After interfaculty studies in both biology and chemistry, and an MSc in a lab dealing with pathogenesis at the University of Warsaw, I decided to come to the UK to do my PhD at the LMCB. Two and a half years down the line, I am confident I made the right choice.
In the process, I changed the direction of my research from prokaryotic to eukaryotic and from molecular to cellular biology. Though challenging in itself, the LMCB made the transition almost effortless. During the first year of the programme, our year group attended a course in cellular biology, which was specifically designed for us. Twice a week we had the opportunity to meet and listen to established researchers talking about their field. We read the most relevant papers, discussed the most recent problems, and even someone who was not entirely familiar with the field, like myself, could get a solid grasp of cellular biology and start their PhD with confidence.
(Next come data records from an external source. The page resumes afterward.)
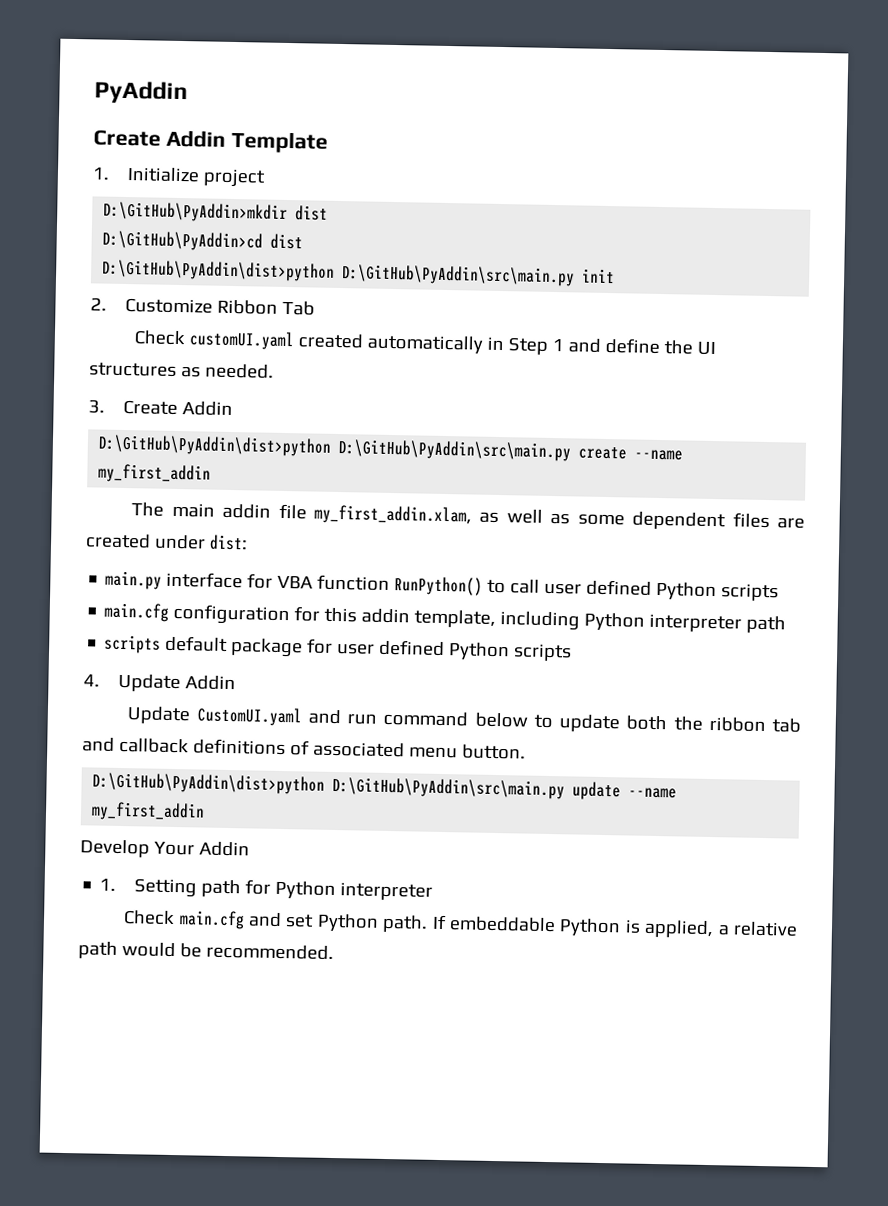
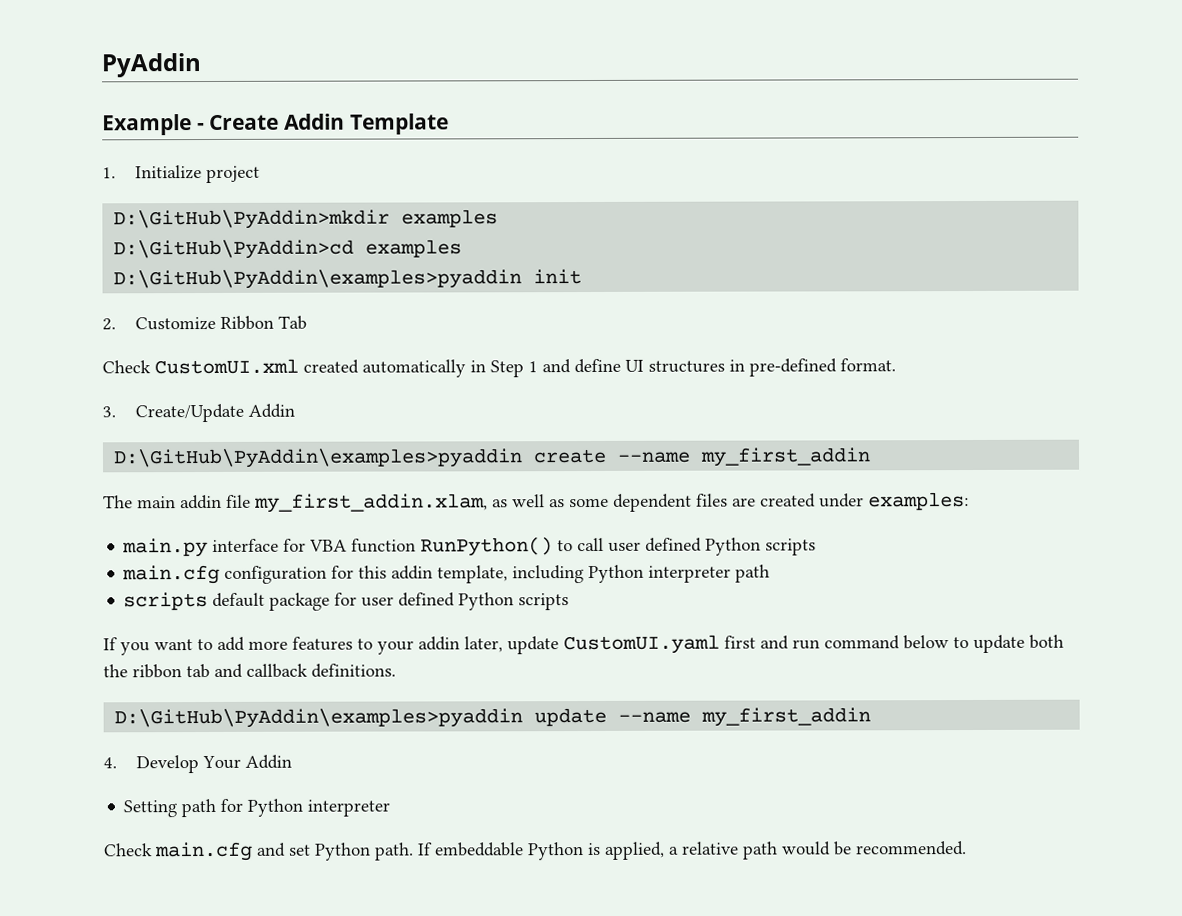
(188, 92) none -> [102,114,205,136] Example -
[295,205,329,221] dist -> [401,209,499,228] examples
[270,233,304,250] [102,259,576,287] dist // D:\GitHub\PyAddin\dist>python D:\GitHub\PyAddin\src\main.py -> [365,239,463,258] [113,269,523,290] examples // D:\GitHub\PyAddin\examples>pyaddin
[189,330,296,351] customUI.yaml -> [154,358,299,375] CustomUI.xml
[664,340,694,355] the -> (621, 366) none
[180,363,274,379] as needed. -> [729,358,896,377] in pre-defined format.
[122,399,233,417] [98,434,573,462] Create Addin // D:\GitHub\PyAddin\dist>python D:\GitHub\PyAddin\src\main.py -> [134,403,295,423] [113,448,524,469] Create/Update Addin // D:\GitHub\PyAddin\examples>pyaddin
[208,534,248,551] dist: -> [868,492,969,511] examples:
[83,673,236,693] [127,706,303,727] 4. Update Addin // Update CustomUI.yaml -> [103,634,756,656] If you want to add more features to your addin later, update CustomUI.yaml first
[192,738,526,760] [92,772,566,800] definitions of associated menu button. // D:\GitHub\PyAddin\dist>python D:\GitHub\PyAddin\src\main.py -> [311,663,396,678] [114,708,524,729] definitions. // D:\GitHub\PyAddin\examples>pyaddin
(206, 811) none -> [103,757,117,769] 4.
[99,878,117,891] 1. -> (292, 761) none

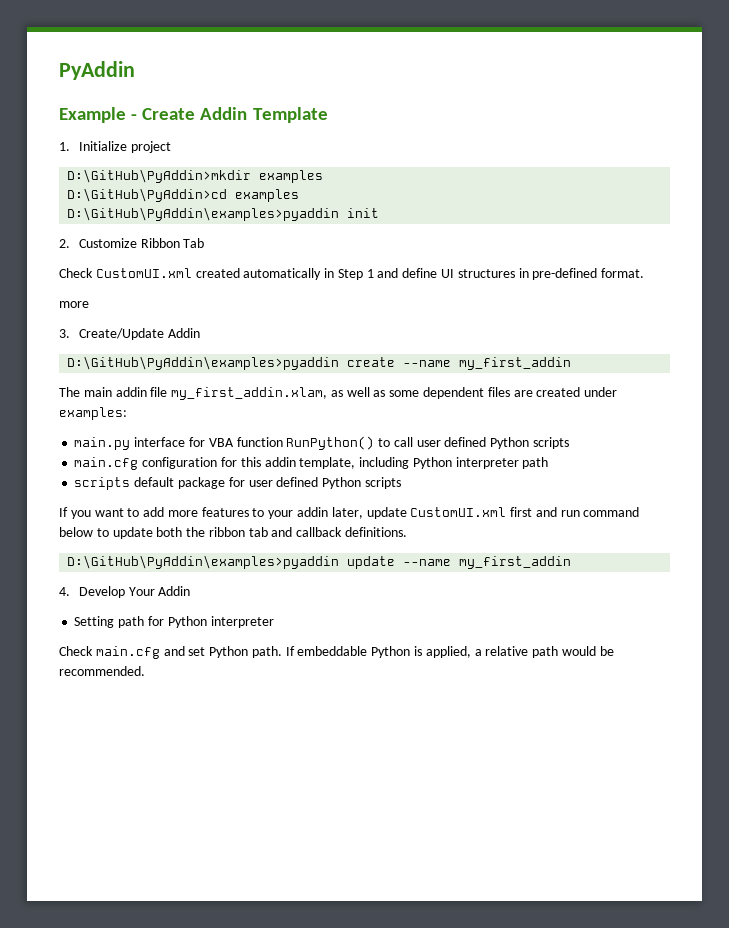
(896, 365) none -> [59,301,89,308] // more
[563,634,720,655] CustomUI.yaml -> [410,507,507,517] CustomUI.xml

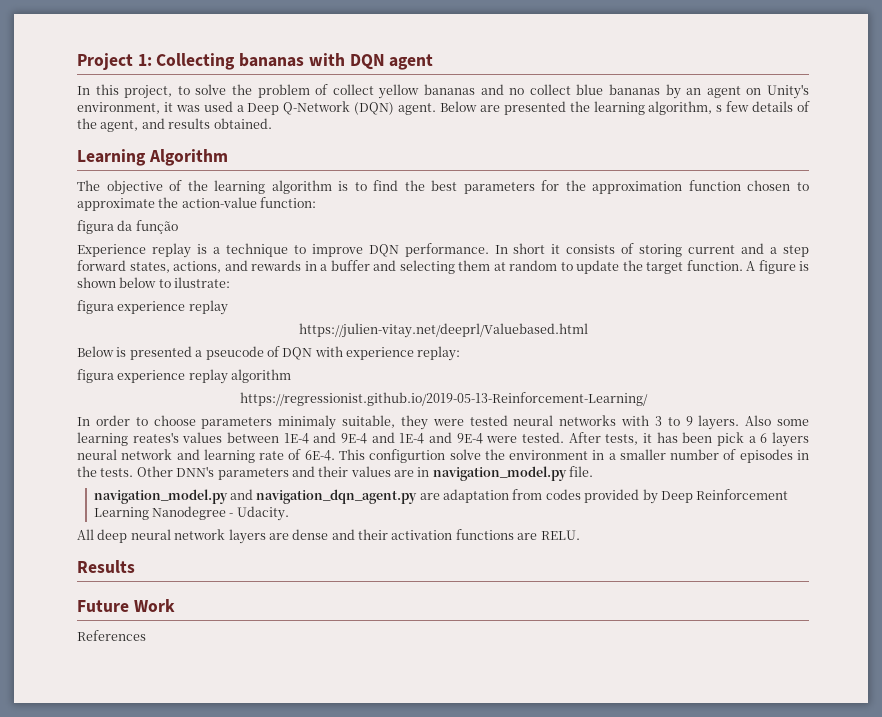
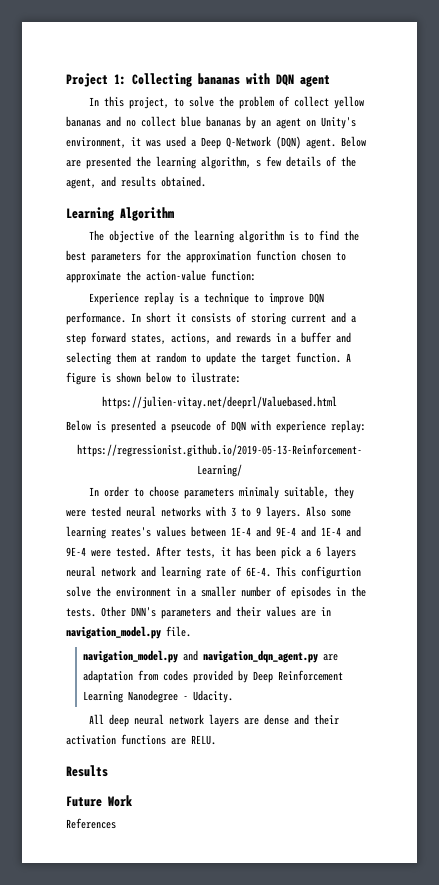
[77,220,178,234] // figura da função -> (256, 275) none
[77,300,228,315] // figura experience replay -> (241, 377) none
[77,369,292,384] // figura experience replay algorithm -> (366, 426) none

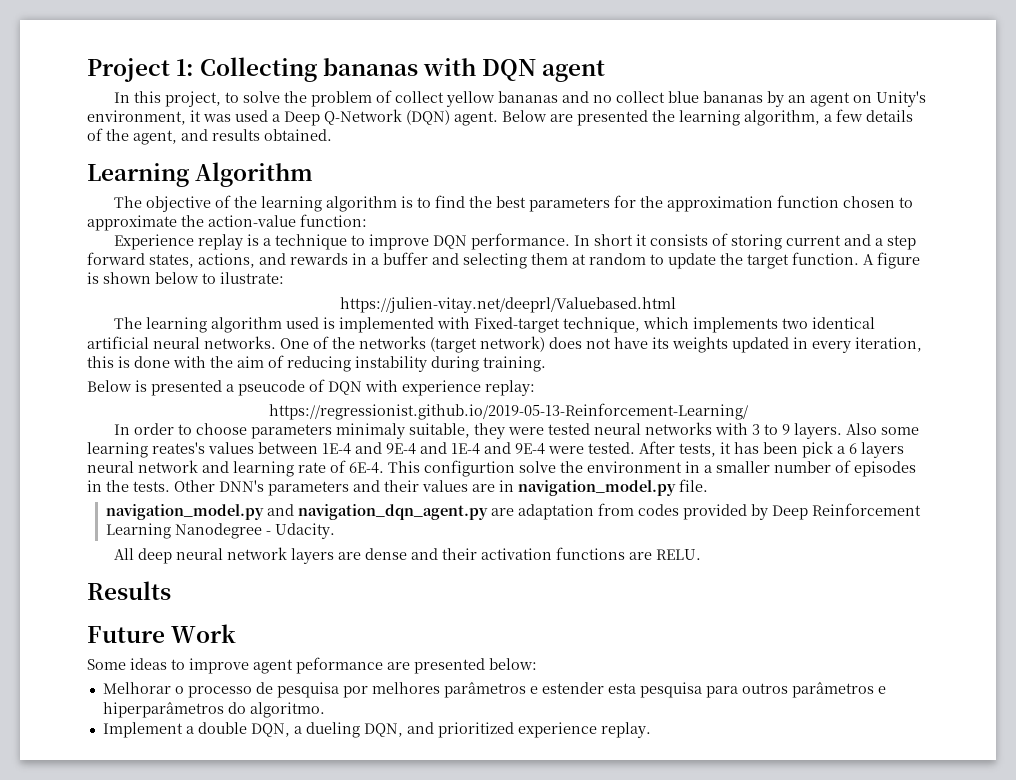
[256,160,261,167] s -> [824,114,832,122] a
(337, 402) none -> [113,317,875,333] [87,336,922,353] [87,355,546,372] // The learning algorithm used is implemented with Fixed-target technique, which implements two identical artificial neural networks. One of the networks (target network) does not have its weights updated in every iteration, this is done with the aim of reducing instability during training.
[66,818,116,829] References -> [87,657,537,674] [102,682,886,698] [102,702,325,718] [102,722,651,738] Some ideas to improve agent peformance are presented below: // Melhorar o processo de pesquisa por melhores parâmetros e estender esta pesquisa para outros parâmetros e hiperparâmetros do algoritmo. // Implement a double DQN, a dueling DQN, and prioritized experience replay.

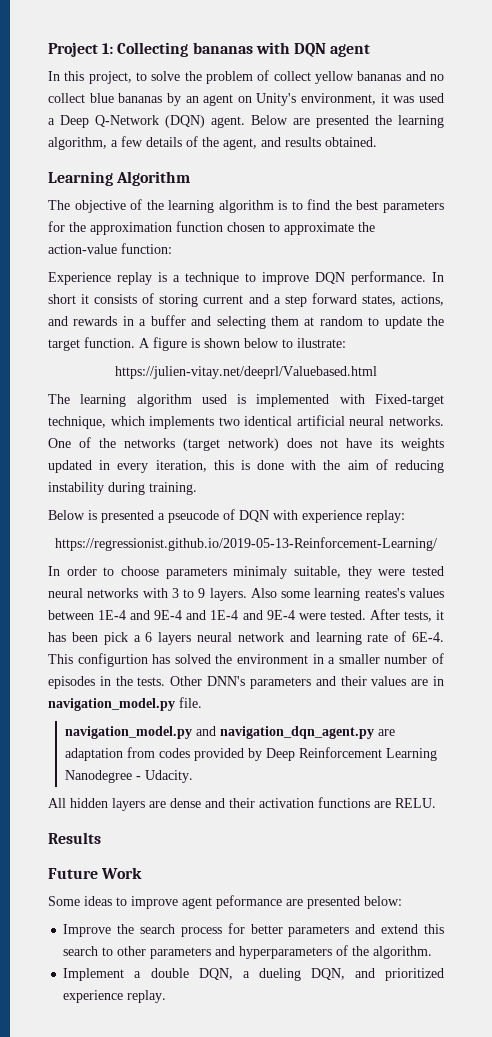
[519,461,556,473] solve -> [152,654,211,664] has solved
[137,547,287,564] deep neural network -> [70,798,108,808] hidden
[102,682,886,698] [102,702,325,718] Melhorar o processo de pesquisa por melhores parâmetros e estender esta pesquisa para outros parâmetros e hiperparâmetros do algoritmo. -> [63,923,444,937] [63,945,433,959] Improve the search process for better parameters and extend this search to other parameters and hyperparameters of the algorithm.

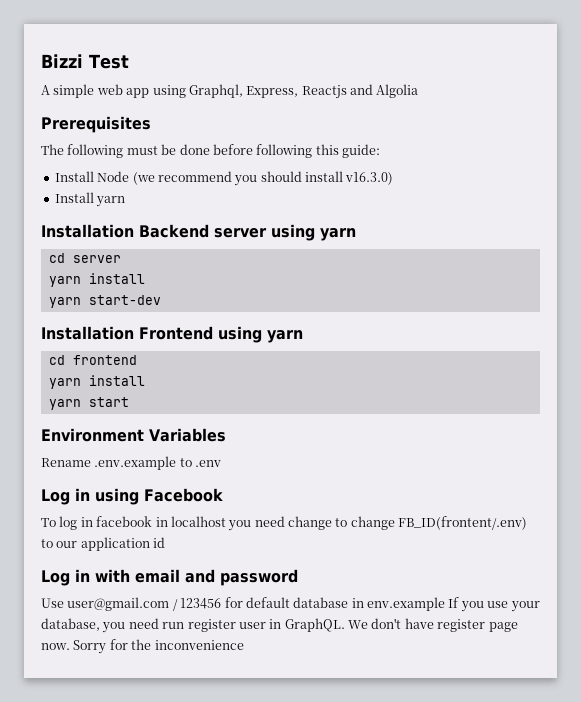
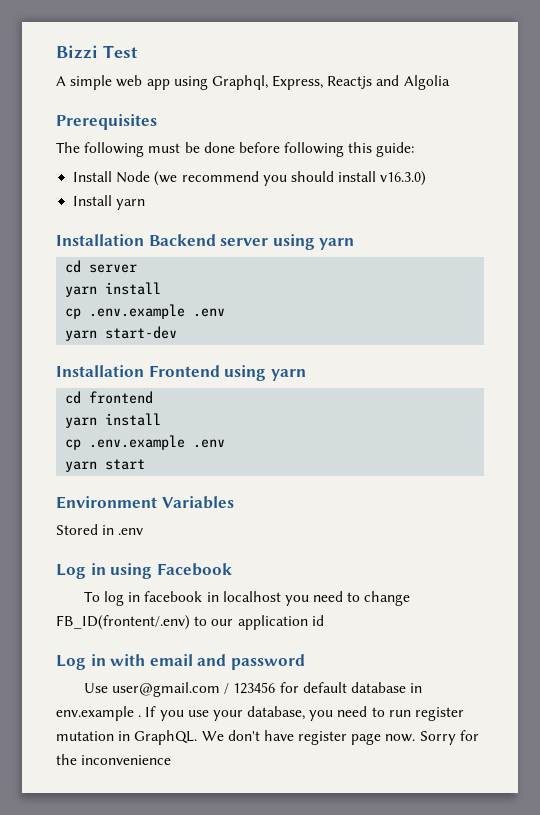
(145, 278) none -> [65,304,226,319] // cp .env.example .env
(145, 380) none -> [65,435,226,450] // cp .env.example .env
[41,456,192,470] Rename .env.example to -> [56,524,115,535] Stored in
[288,516,332,530] change -> (344, 596) none
(445, 604) none -> [138,715,142,717] .
(159, 623) none -> [371,707,385,717] to
[238,622,266,629] user -> [56,731,114,741] mutation

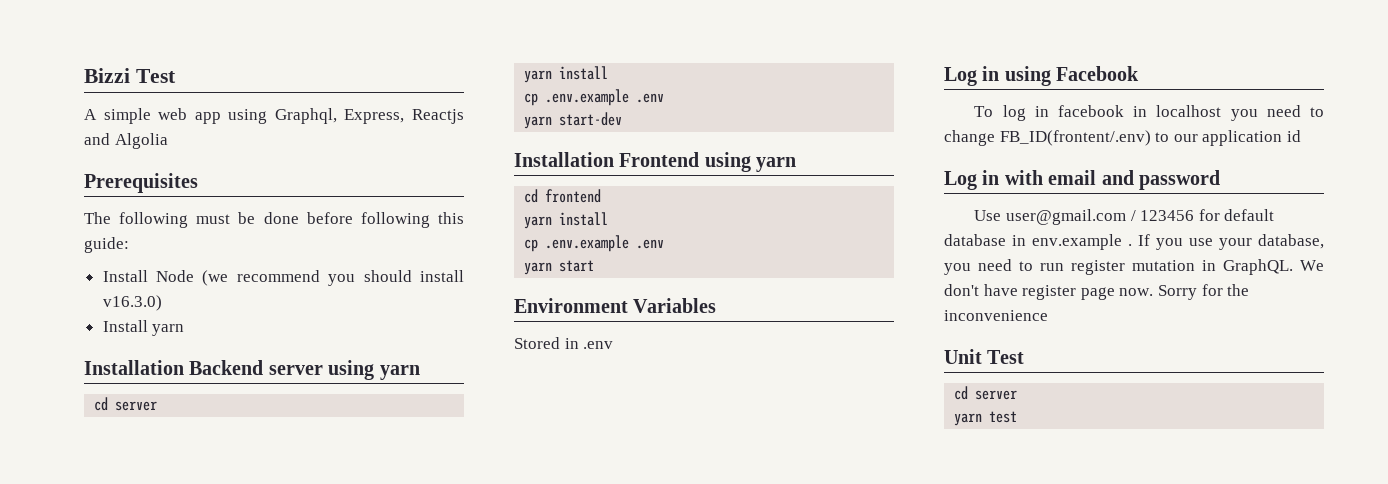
(172, 760) none -> [944,349,1025,364] [954,386,1018,400] [954,411,1018,426] // Unit Test // cd server // yarn test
Another important benefit of joining the programme was lab rotations. When I started, I was focusing on finding a good immunological group, so I did two of my rotations in virology labs, but then decided to take a chance and try an entirely different topic: the early stages of epithelial cancer. Unexpectedly for me, it was cancerogenesis that really grasped my imagination. I became fascinated with epithelial cells and stayed on in a lab that I would not have even considered before. So, in effect, I am living proof that the LMCB presents students with amazing opportunities to try new fields and expand their interests.
During the actual 3-year PhD, the LMCB remains an exciting work environment. To start with, there are more post-docs and PIs than students (which is quite unusual when compared to other leading European institutes), so there is always someone you can get help or advice from. We also have skilled technical staff on hand to help with all sorts of new equipment and setting up particular experiments. There is an emphasis on excellence at the LMCB: every researcher presents their data once a year in internal seminars – I found that there is nothing quite as satisfying as answering all the questions a demanding audience has to throw at you. Every week we get the chance to listen to external speakers from universities around the world, whom we students regularly take out for lunches. And while there are plenty of possibilities to develop scientific interests within the LMCB, a lot of other UCL labs participate in our programme, so PhDs will often be done outside of the building.
Apart from the scientific inside, what happens outside is also quite important for me – and I could not have wished for a better location. The LMCB is in the heart of London, within the UCL campus, close to lovely Regents Park, bustling Oxford Street, famous West End theatres and the eccentric but fun Camden Town, so there is no way you can get bored. While some may be quietly concentrating on their work in Cambridge, others, to which I most definitely belong, need lots of different ways to take their minds off science after a hard day in the lab or at the weekend.
To sum it all up, if I could go back in time and choose again, I would not change a thing. Although getting your PhD might be the hardest work you have ever done, I find that the whole process becomes an exciting and challenging experience at the LMCB.